The roars of the hungry Minotaur came nearer and nearer; now his feet could be heard padding along the echoing floor of the labyrinth. Theseus moved to the shadowy corner of the narrow path, where it opened into the broad light passage, and he crouched there; his heart was beating quickly. On came the Minotaur, up leaped Theseus, and dashed the contents of the open phial in the eyes of the monster; a white dust flew out, and Theseus leaped back into his hiding place. The Minotaur uttered strange shrieks of pain; he rubbed his eyes with his monstrous hands; he raised his head up towards the sky, bellowing and confused; he stood tossing his head up and down; he turned round and round about, feeling with his hands for the wall. He was quite blind. Theseus drew his short sword, crept up, on naked feet, behind the monster,[Pg 249] and cut through the back sinews of his legs at the knees. Down fell the Minotaur, with a crash and a roar, biting at the rocky floor with his lion's teeth, and waving his hands, and clutching at the empty air. Theseus waited for his chance, when the clutching hands rested, and then, thrice he drove the long sharp blade of bronze through the heart of the Minotaur. The body leaped, and lay still.


Theseus kneeled down, and thanked all the gods, and promised rich sacrifices, and a new temple to Pallas AthÍnÍ, the Guardian of Athens. When he had finished his prayer, he drew the short sword, and hacked off the head of the Minotaur. He sheathed both his swords, took the head in his hand, and followed the string back out of the daylit place, to the rock where he had left his lamp. With the lamp and the guidance of the string he easily found his way to the door, which he unlocked. He noticed that the thick bronze plates of the door were dinted and scarred by the points of the horns of the Minotaur, trying to force his way out.

He went out into the fresh early morning; all the birds were singing merrily, and merry was the heart of Theseus. He locked the door, and crossed to the palace, which he entered, putting the key in the place which Ariadne had shown him. She was there, with fear and joy in her eyes. 'Touch me not,' said Theseus, 'for I am foul with the blood of the Minotaur.' She brought him to the baths on the ground floor, and swiftly fled up a secret stair. In the bathroom Theseus made himself clean, and clad himself in fresh raiment which was lying ready for him. When he was clean and clad he tied a rope of byblus round the horns of the head of the Minotaur, and went round the back of the palace, trailing the head behind him, till he[Pg 250] came to a sentinel. 'I would see King Minos,' he said, 'I have the password, Androgeos!'

The sentinel, pale and wondering, let him pass, and so he went through the guards, and reached the great door of the palace, and there the servants wrapped the bleeding head in cloth, that it might not stain the floors. Theseus bade them lead him to King Minos, who was seated on his throne, judging the four guardsmen, that had been found asleep.
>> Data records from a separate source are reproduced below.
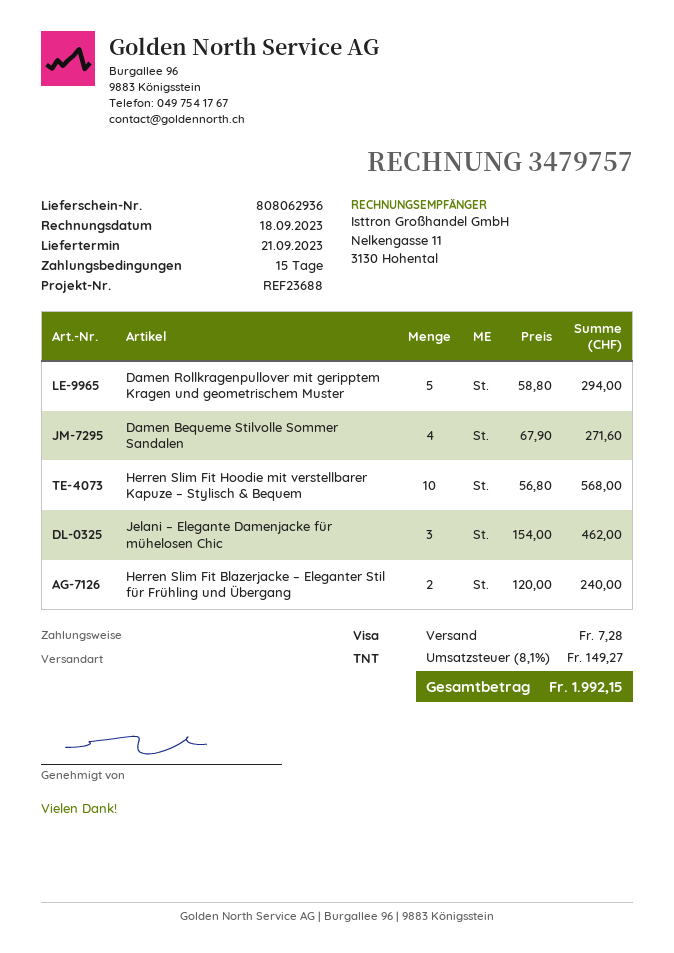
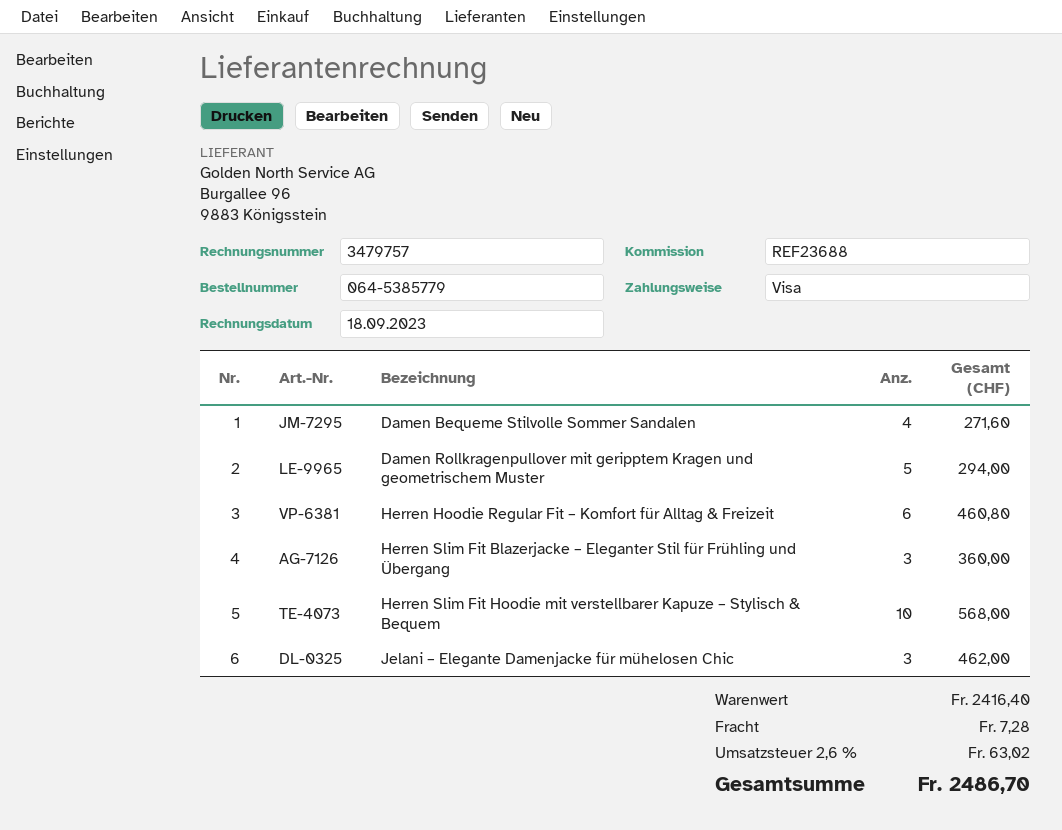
Herren Slim Fit Blazerjacke – Eleganter Stil für Frühling und Übergang: 2 for 240.00 -> 3 for 360.00
Herren Hoodie Regular Fit – Komfort für Alltag & Freizeit: none -> 6 for 460.80
tax: 8.1% = 149.27 -> 2.6% = 63.02
total: 1992.15 -> 2486.70

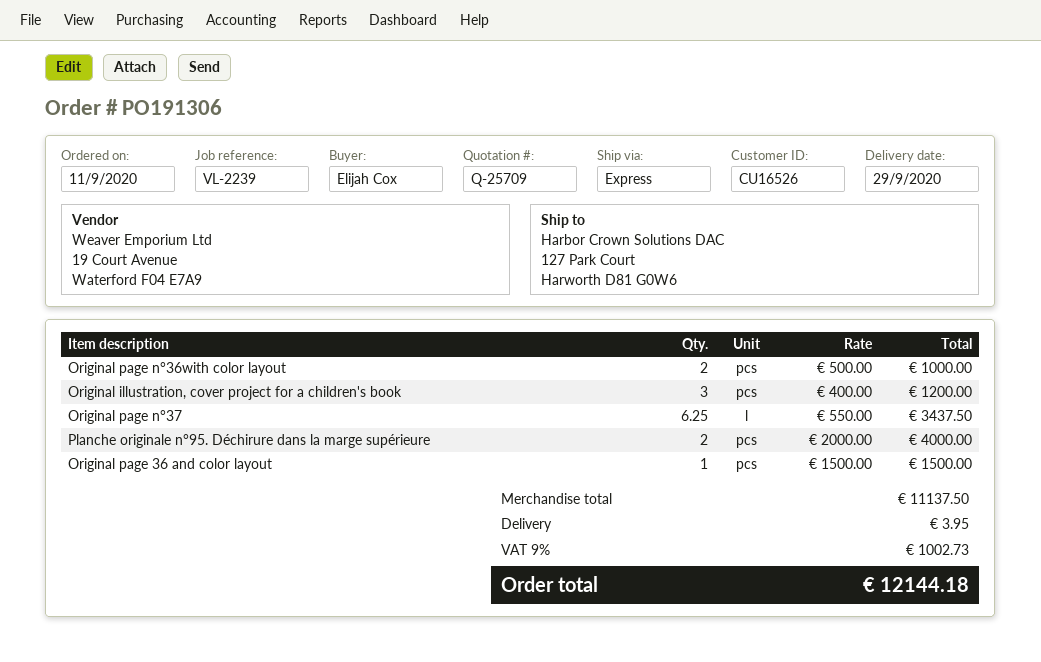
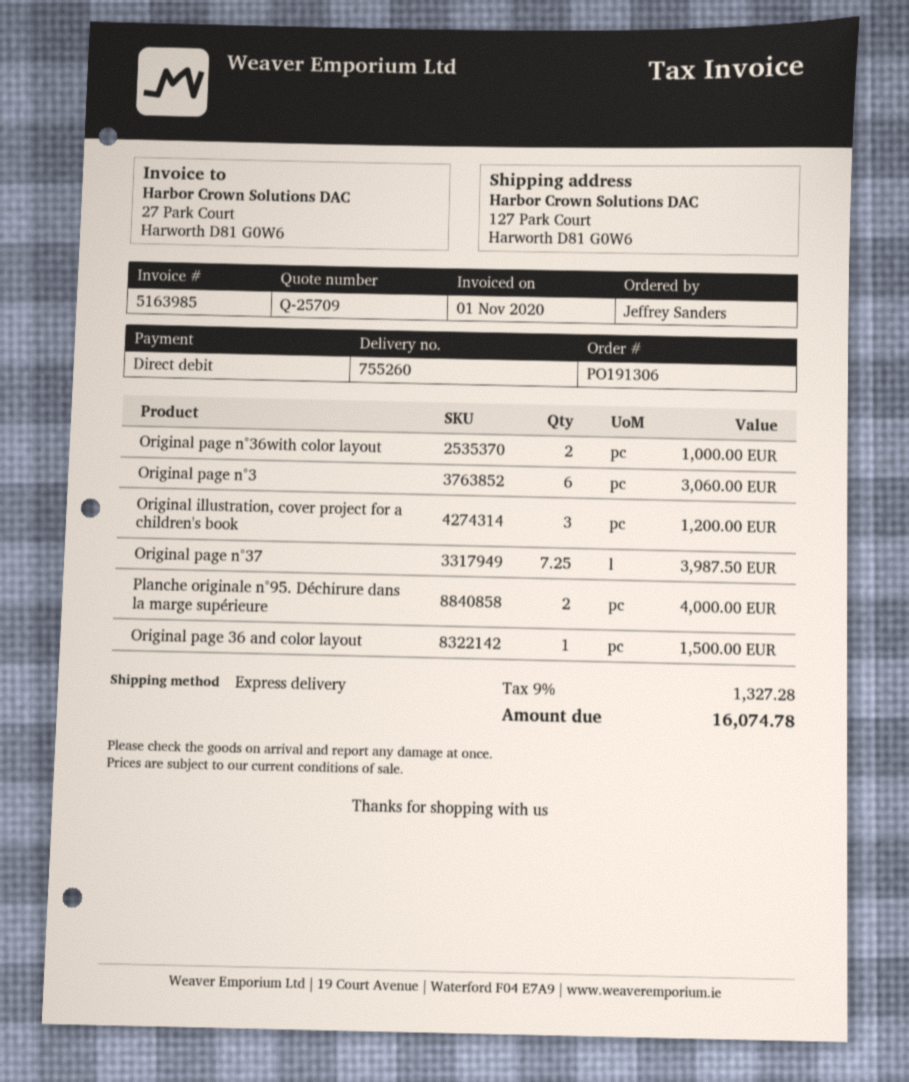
ordered by: Elijah Cox -> Jeffrey Sanders
Original page n°37: 6.25 for 3437.50 -> 7.25 for 3987.50
Original page n°3: none -> 6 for 3060.00
shipping: 3.95 -> none
tax: 9% = 1002.73 -> 9% = 1327.28
total: 12144.18 -> 16074.78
When Theseus entered, followed by the serving men with their burden, the king never stirred on his throne, but turned his grey eyes on Theseus. 'My lord,' said Theseus, 'that which was to be done is done.' The servants laid their burden at the feet of King Minos, and removed the top fold of the covering.
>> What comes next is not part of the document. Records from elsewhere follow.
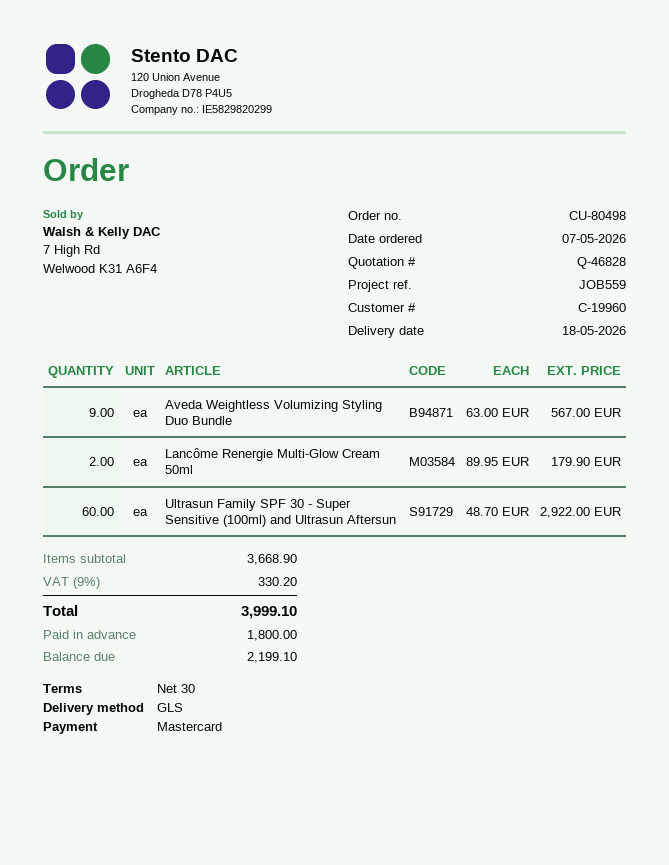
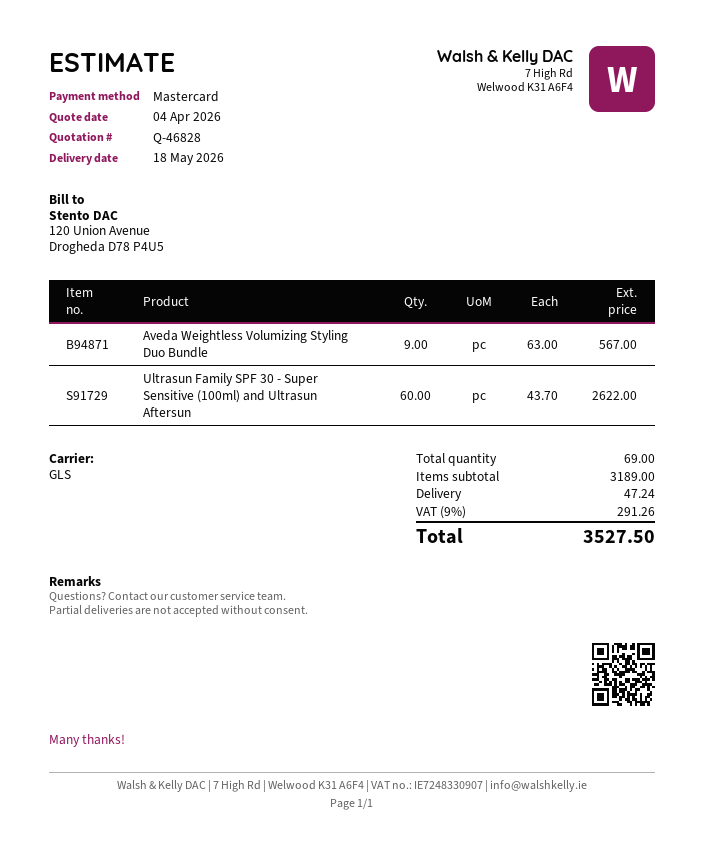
Lancôme Renergie Multi-Glow Cream 50ml: 2 x 89.95 = 179.90 -> none
Ultrasun Family SPF 30 - Super Sensitive (100ml) and Ultrasun Aftersun: 60 x 48.70 = 2922.00 -> 60 x 43.70 = 2622.00
subtotal: 3668.90 -> 3189.00
shipping: none -> 47.24
tax: 9% = 330.20 -> 9% = 291.26
total: 3999.10 -> 3527.50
The king turned to the captain of his guard. 'A week in the cells for each of these four men,' said he, and the four guards, who had expected to die by a cruel death, were led away. 'Let that head and the body also be burned to ashes and thrown into the sea, far from the shore,' said Minos, and his servants silently covered the head of the Minotaur, and bore it from the throne room.

Then, at last, Minos rose from his throne, and took the hand of Theseus, and said, 'Sir, I thank you, and I give you back your company safe and free; and I am no more in hatred with your people. Let there be peace between me and them. But will you not abide with us awhile, and be our guests?'

Theseus was glad enough, and he and his company tarried in the palace, and were kindly treated. Minos showed Theseus all the splendour and greatness of his kingdom and his ships, and great armouries, full of all manner of weapons: the names and numbers of them are yet known,[Pg 251] for they are written on tablets of clay, that were found in the storehouse of the king. Later, in the twilight, Theseus and Ariadne would walk together in the fragrant gardens where the nightingales sang, and Minos knew it, and was glad. He thought that nowhere in the world could he find such a husband for his daughter, and he deemed it wise to have the alliance of so great a king as Theseus promised to be. But, loving his daughter, he kept Theseus with him long, till the prince was ashamed of his delay, knowing that his father, King ∆geus, and all the people of his country, were looking for him anxiously.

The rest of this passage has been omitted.